A Practical Guide: Fine-Tuning Large Language Models with HuggingFace

Rifx.Online
Programming , Machine Learning , Natural Language Processing
11 Jan, 2025

Co-authors: Srijith Rajamohan, Ahmed Salhin, Todd Cook, Josh Frazier

Every new announcement of Large Language Models (LLMs) tends to push performance to new heights, often surpassing the previous benchmark (e.g. Massive Multitask Language Understanding or MMLU). This progress has sparked numerous applications using the largest and greatest ones. In our previous post, we discussed the scaling laws of LLMs and explained why larger models are better at predicting the next tokens.

However, the journey from prototyping an LLM demo to a functional production system is not without its challenges. User privacy and trust are important, especially when we are operating in the accounting and finance domain. Ensuring that LLMs enhance our applications and deliver value to our customers remains our top priority.

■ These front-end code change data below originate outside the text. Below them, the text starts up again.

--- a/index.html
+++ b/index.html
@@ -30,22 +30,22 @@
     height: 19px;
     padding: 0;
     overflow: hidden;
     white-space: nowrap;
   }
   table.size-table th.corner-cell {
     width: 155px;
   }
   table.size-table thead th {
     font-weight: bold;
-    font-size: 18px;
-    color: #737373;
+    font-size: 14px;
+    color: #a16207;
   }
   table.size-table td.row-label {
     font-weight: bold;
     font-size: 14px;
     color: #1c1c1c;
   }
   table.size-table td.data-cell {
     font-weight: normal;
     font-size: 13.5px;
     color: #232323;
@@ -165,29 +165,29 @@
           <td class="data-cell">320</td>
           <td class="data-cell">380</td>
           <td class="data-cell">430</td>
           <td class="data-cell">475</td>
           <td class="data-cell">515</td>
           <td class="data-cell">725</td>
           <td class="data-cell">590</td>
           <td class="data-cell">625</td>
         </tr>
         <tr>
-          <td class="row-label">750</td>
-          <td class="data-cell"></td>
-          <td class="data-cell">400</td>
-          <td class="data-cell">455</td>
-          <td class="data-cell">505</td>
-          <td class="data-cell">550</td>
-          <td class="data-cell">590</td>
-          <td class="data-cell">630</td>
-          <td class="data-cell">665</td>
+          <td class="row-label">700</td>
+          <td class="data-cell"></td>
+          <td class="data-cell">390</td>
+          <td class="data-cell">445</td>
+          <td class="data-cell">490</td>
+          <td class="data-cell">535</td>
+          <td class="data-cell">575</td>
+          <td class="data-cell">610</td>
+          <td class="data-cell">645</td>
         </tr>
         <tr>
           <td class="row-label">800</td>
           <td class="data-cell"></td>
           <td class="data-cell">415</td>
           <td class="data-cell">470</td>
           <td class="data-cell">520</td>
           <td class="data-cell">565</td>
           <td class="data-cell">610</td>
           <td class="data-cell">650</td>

We have observed that model responses drift over time when using proprietary models, such as GPT-4 and its variants. This is understandable because the weights of the model get updated. However, this creates noticeable inference difference that can make the performance of downstream applications unstable. Additionally, we observed that it is hard to obtain deterministic results even seeding everything possible for random seeds and choosing greedy decoding strategy. Moreover, we realized that GPT-4 cannot respond to certain questions well that are specific to our field, and it can generate hallucinated results.

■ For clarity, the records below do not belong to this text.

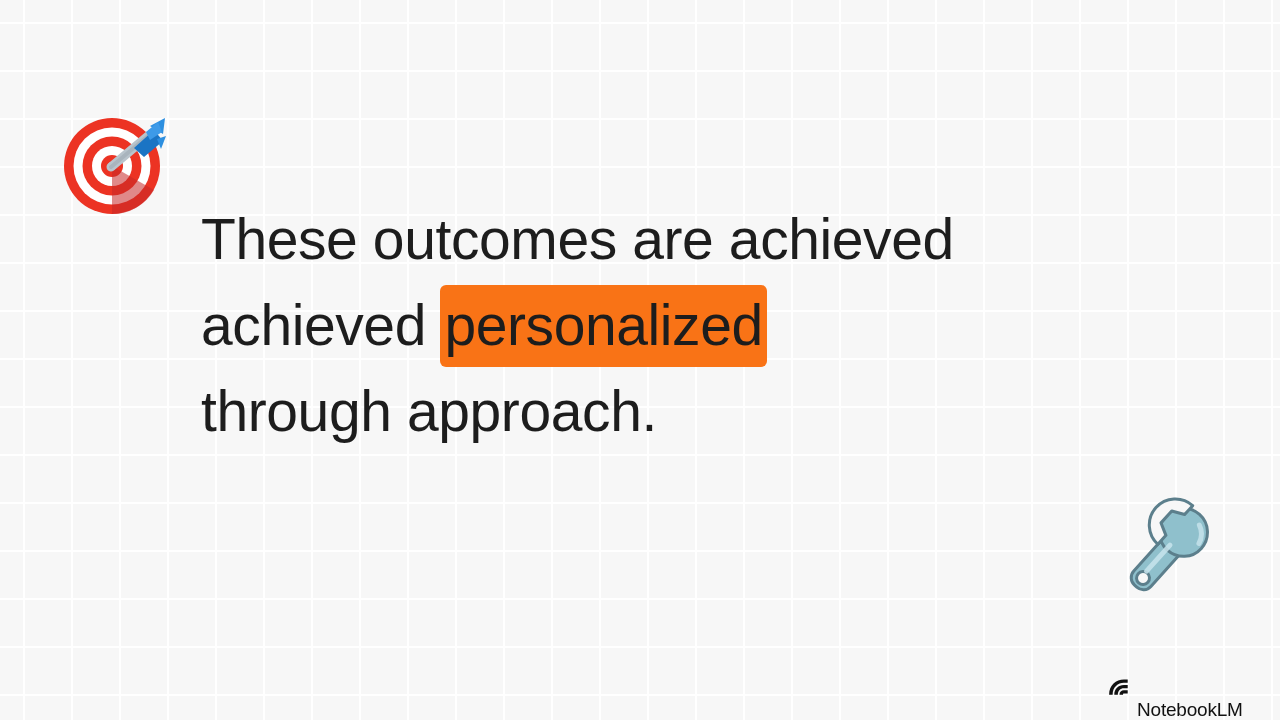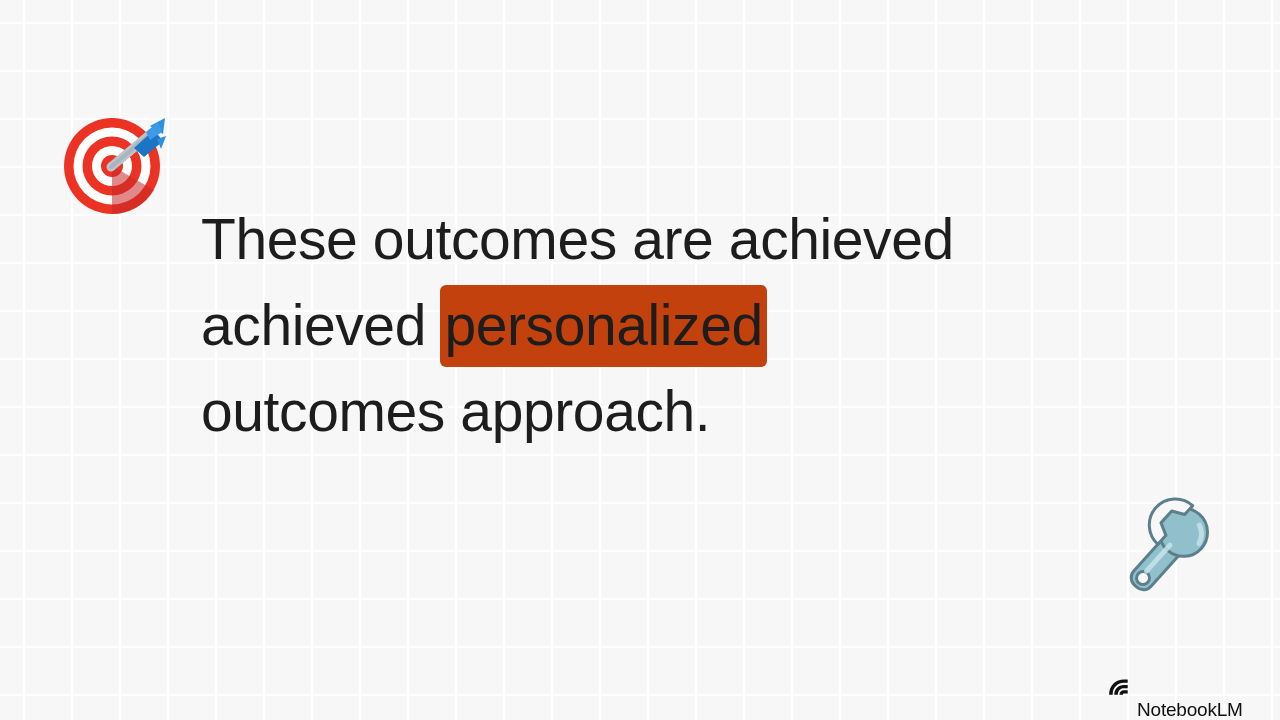--- a/index.html
+++ b/index.html
@@ -47,21 +47,21 @@
   .line {
     font-size: 57px;
     line-height: 86px;
     font-weight: 400;
     color: #1d1d1d;
     letter-spacing: -0.4px;
     white-space: nowrap;
   }
 
   .hl {
-    background-color: #c2410c;
+    background-color: #f97316;
     border-radius: 6px;
     padding: 8px 4px 10px 4px;
     margin: 0 -1px;
     box-decoration-break: clone;
     -webkit-box-decoration-break: clone;
   }
 
   
   #target-emoji {
     position: absolute;
@@ -136,21 +136,21 @@
   </div>
 
   <div id="text-block">
     <div class="line">
       <span>These outcomes are achieved</span>
     </div>
     <div class="line">
       <span>achieved </span><span class="hl">personalized</span>
     </div>
     <div class="line">
-      <span>outcomes approach.</span>
+      <span>through approach.</span>
     </div>
   </div>
 
   <div id="wrench-emoji">
     <svg viewBox="0 0 132 124" width="132" height="124" aria-hidden="true">
       <g transform="rotate(42 66 62)">
 
         <rect x="56" y="44" width="23" height="68" rx="10" fill="#8fc0cc" stroke="#5c7f8c" stroke-width="3"></rect>
 
         <circle cx="67.5" cy="101" r="6.5" fill="#f7f7f7" stroke="#5c7f8c" stroke-width="3"></circle>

To mitigate these issues, we decided to train our own accounting domain-specific models and worked with the Amazon AWS team to leverage their infrastructure and knowledge to provide state-of-the-start training and inference compute resource. However, a challenge in fine-tuning LLMs is the high GPU memory consumption. In the following section, we will explore model parallelism and data parallelism strategies, which are commonly used to address this issue.

Model Parallelism and Data Parallelism

When training a LLM, the choice between model parallelism (MP) and data parallelism(DP) depends on whether the model can fit into a single GPU. MP is used when the the model’s weights are too large for a single GPU. MP shards model weights across multiple GPUs. On the other hand, DP shards the data across several GPUs, with each GPU holds a complete copy of the model weights.

In the case of DP, PyTorch offers Distributed Data Parallel (DDP) feature, that wraps the model class object, allowing one to launch DDP via its torchrun launcher utilities.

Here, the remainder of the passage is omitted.